-- Opening Marker --

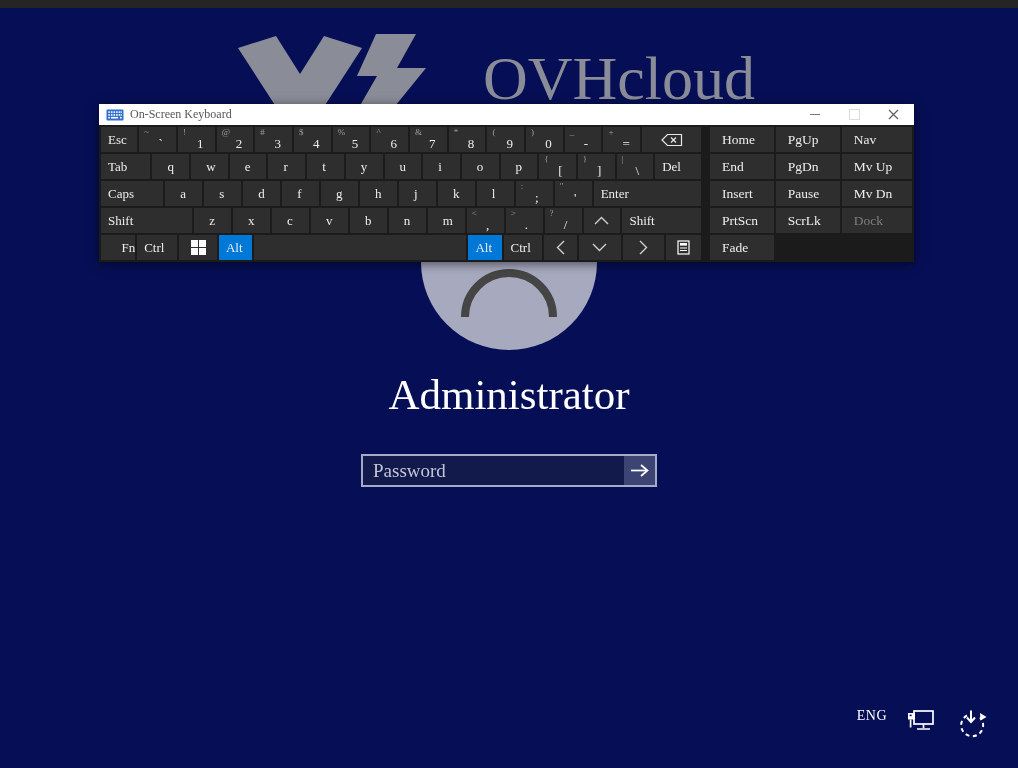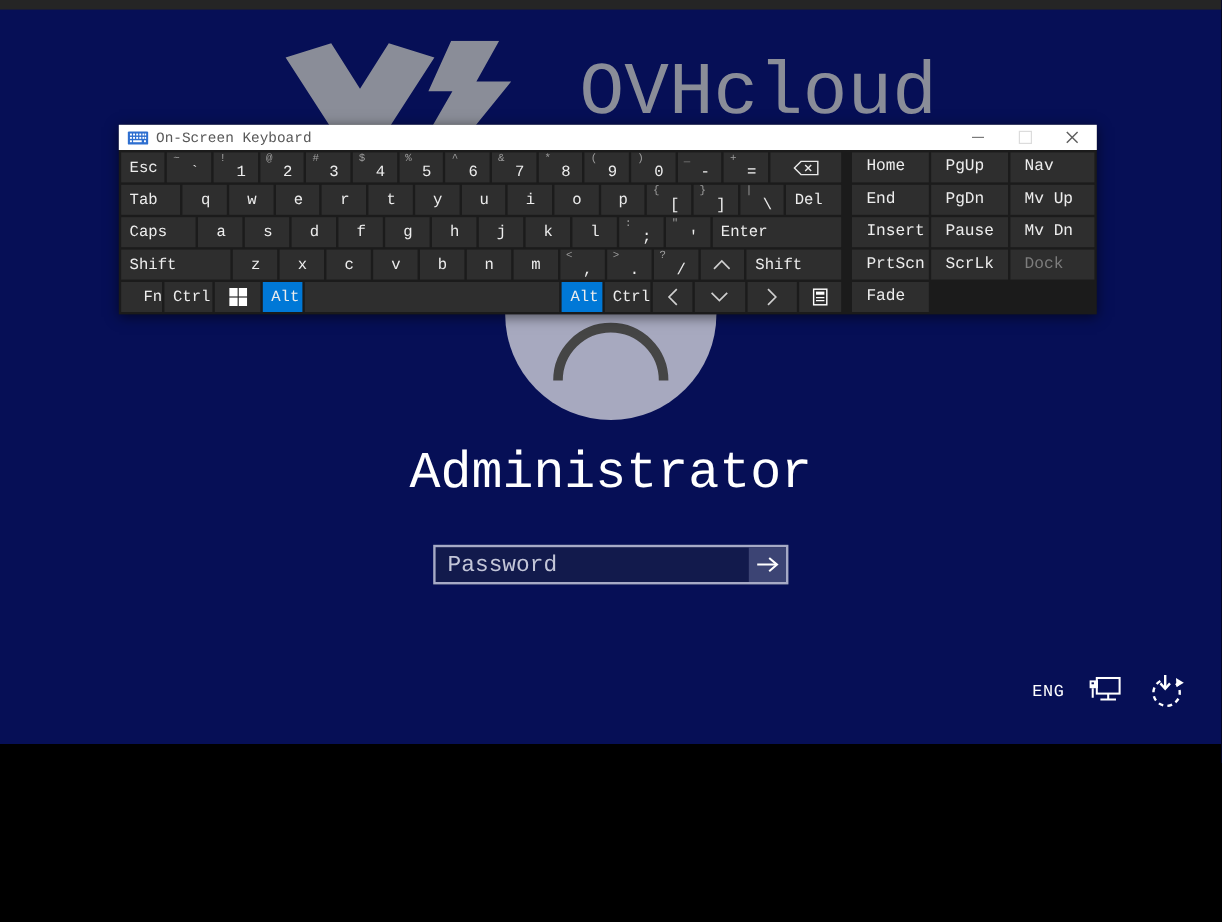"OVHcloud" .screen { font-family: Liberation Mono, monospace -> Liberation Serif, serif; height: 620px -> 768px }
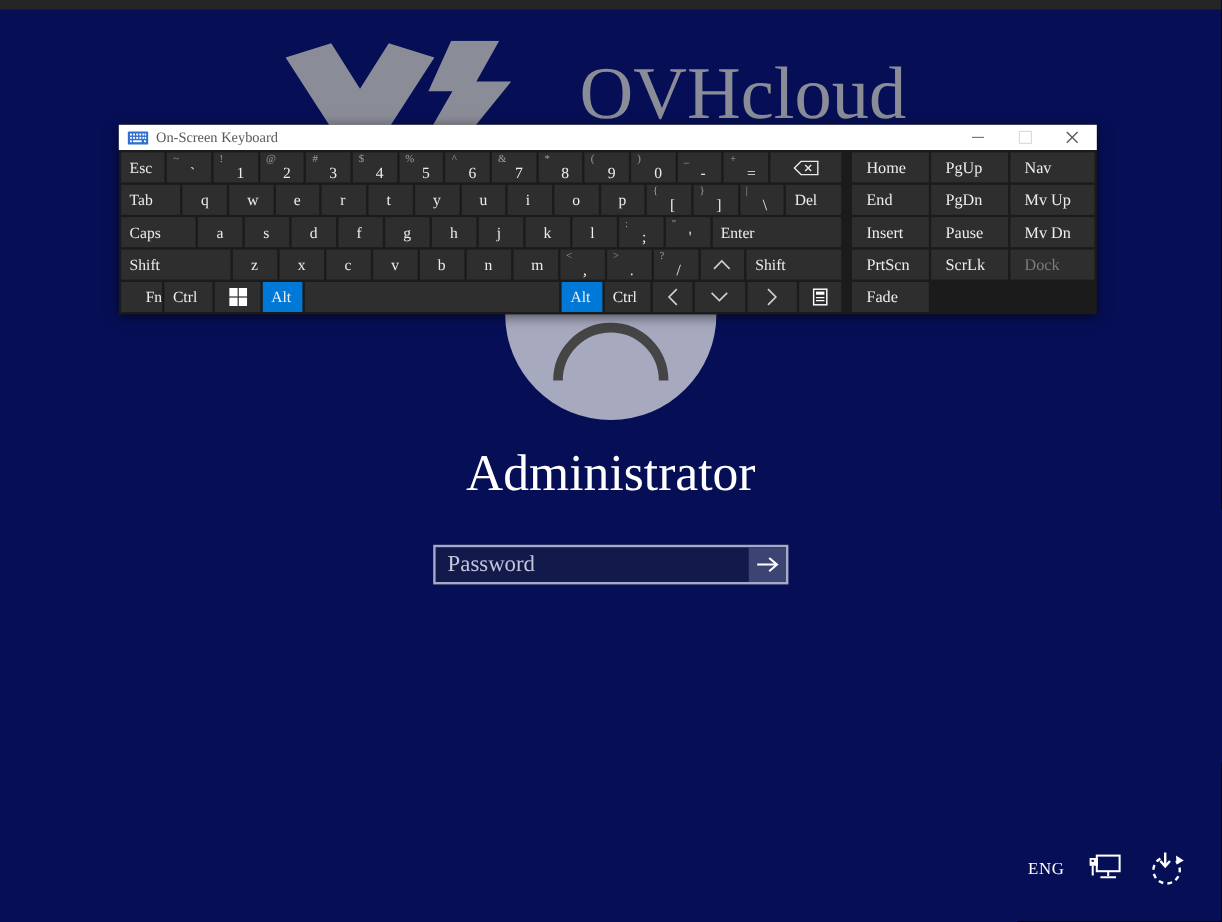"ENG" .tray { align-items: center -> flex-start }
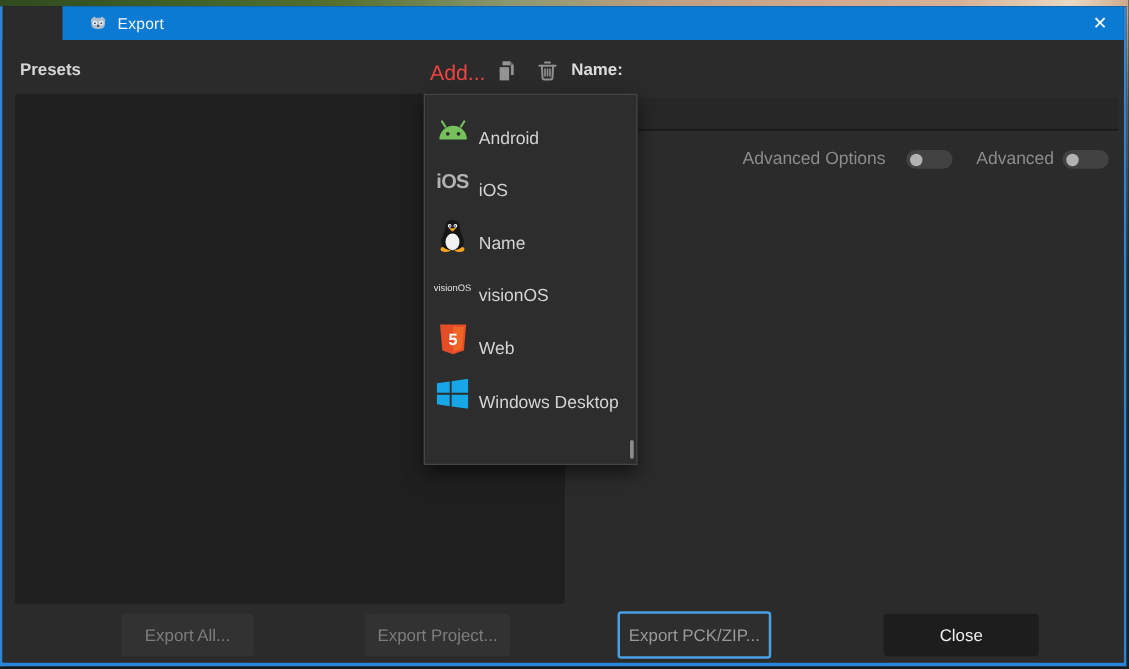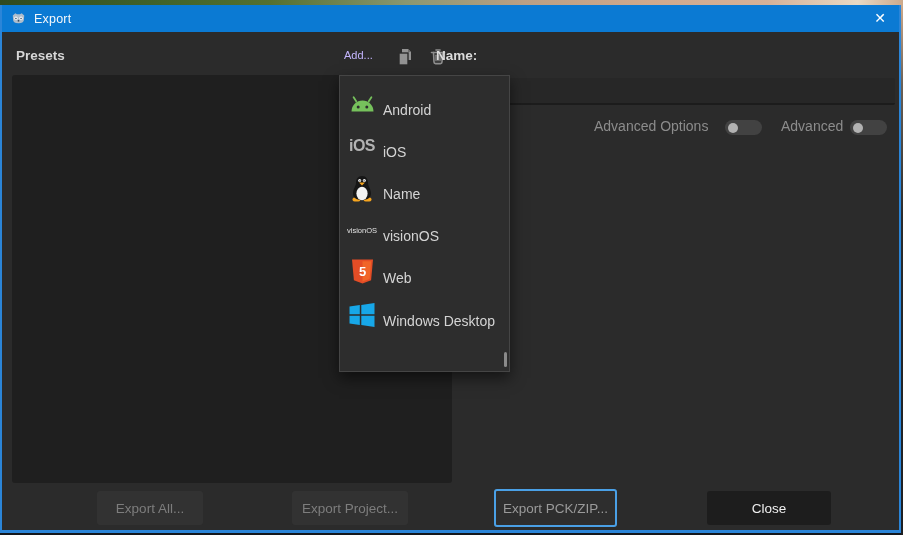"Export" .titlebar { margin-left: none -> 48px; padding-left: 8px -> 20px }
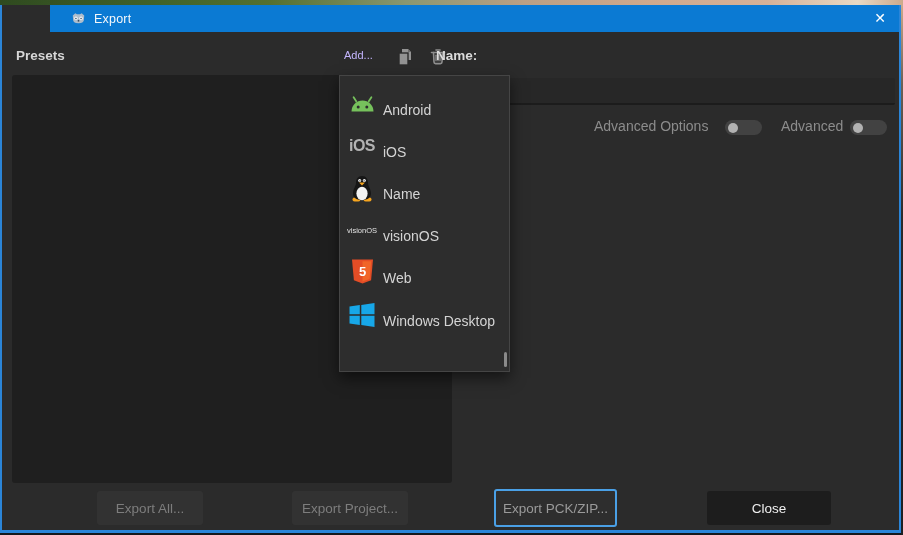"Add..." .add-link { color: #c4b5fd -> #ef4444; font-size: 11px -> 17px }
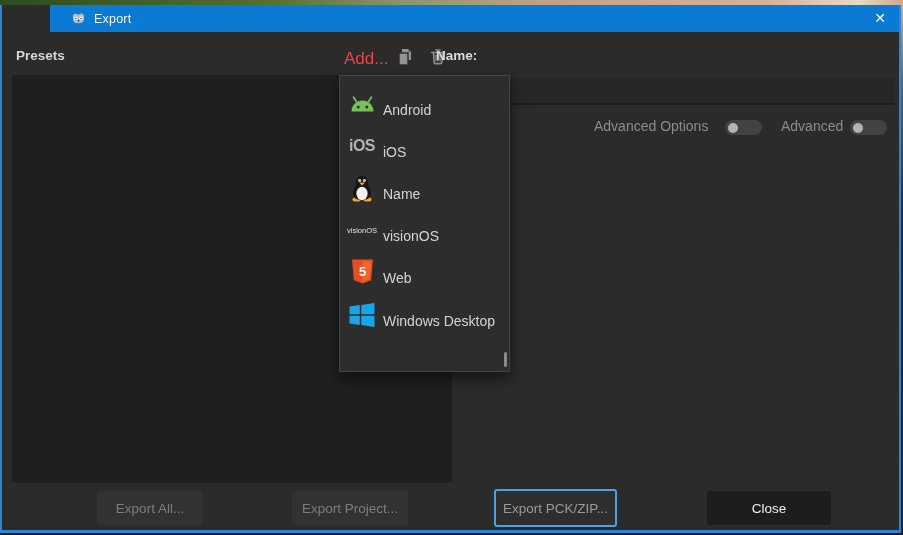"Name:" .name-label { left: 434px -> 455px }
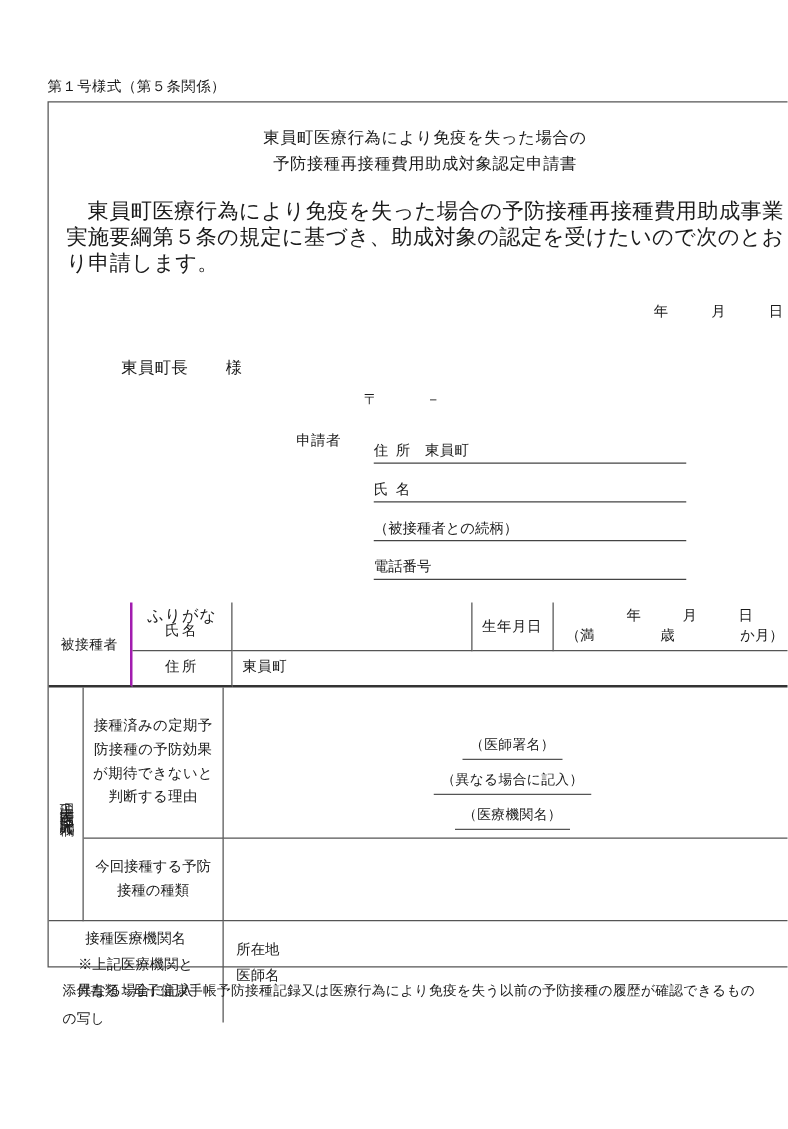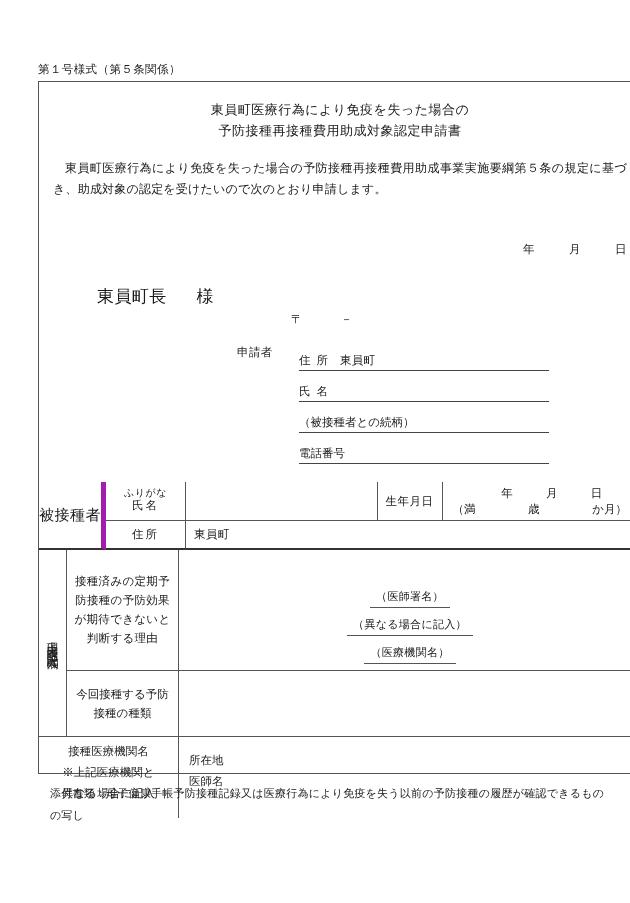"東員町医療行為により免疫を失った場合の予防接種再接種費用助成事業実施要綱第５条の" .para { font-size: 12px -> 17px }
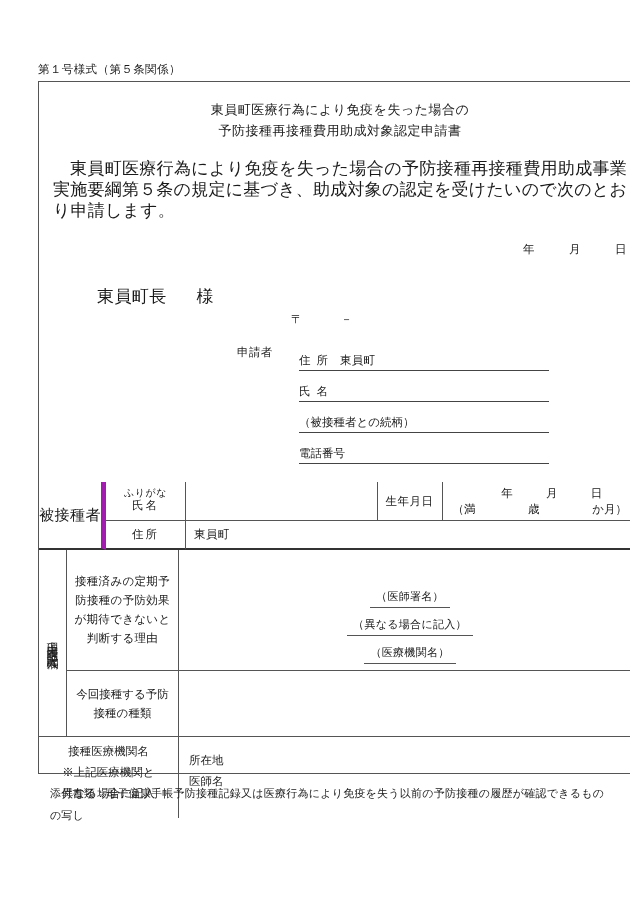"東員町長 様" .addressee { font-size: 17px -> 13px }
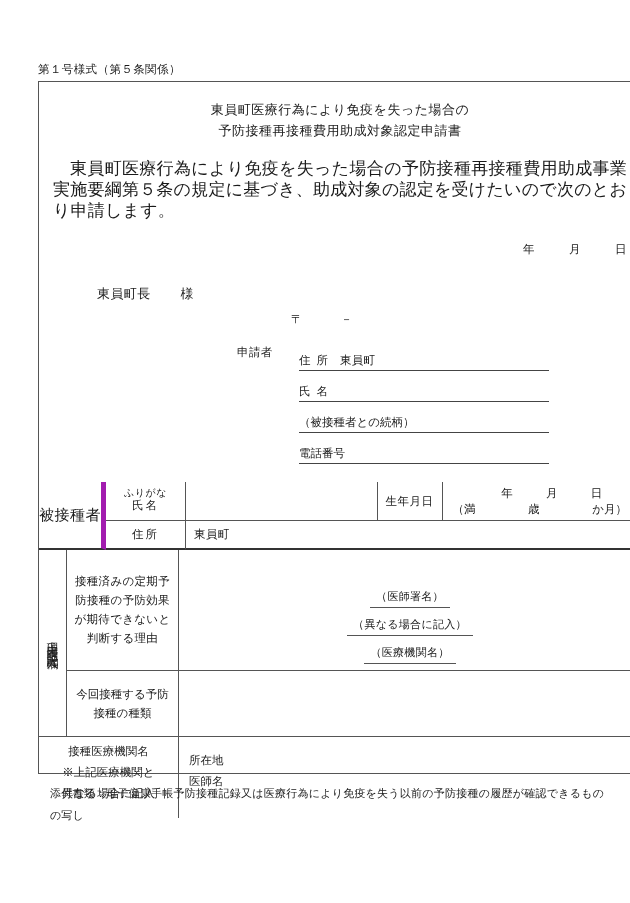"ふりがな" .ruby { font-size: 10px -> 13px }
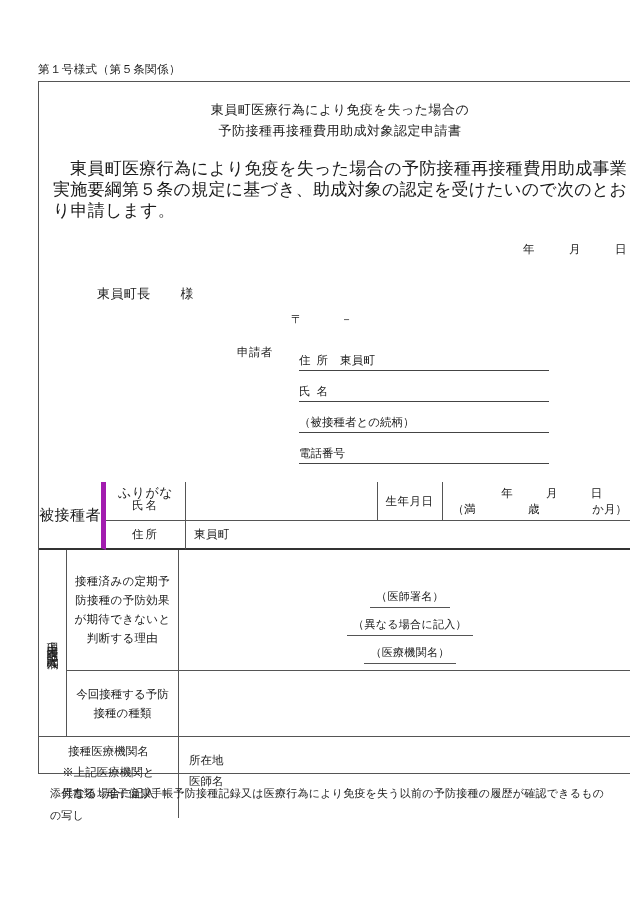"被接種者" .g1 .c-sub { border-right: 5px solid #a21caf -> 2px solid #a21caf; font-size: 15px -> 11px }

-- Closing Marker --

• [Exercise description]:
With pictures excluded, copy exactly the lines from the line containing "left: 434px ->" through the last line of the listing above, both ends included.

• [Task result]:
"Name:" .name-label { left: 434px -> 455px }
"東員町医療行為により免疫を失った場合の予防接種再接種費用助成事業実施要綱第５条の" .para { font-size: 12px -> 17px }
"東員町長 様" .addressee { font-size: 17px -> 13px }
"ふりがな" .ruby { font-size: 10px -> 13px }
"被接種者" .g1 .c-sub { border-right: 5px solid #a21caf -> 2px solid #a21caf; font-size: 15px -> 11px }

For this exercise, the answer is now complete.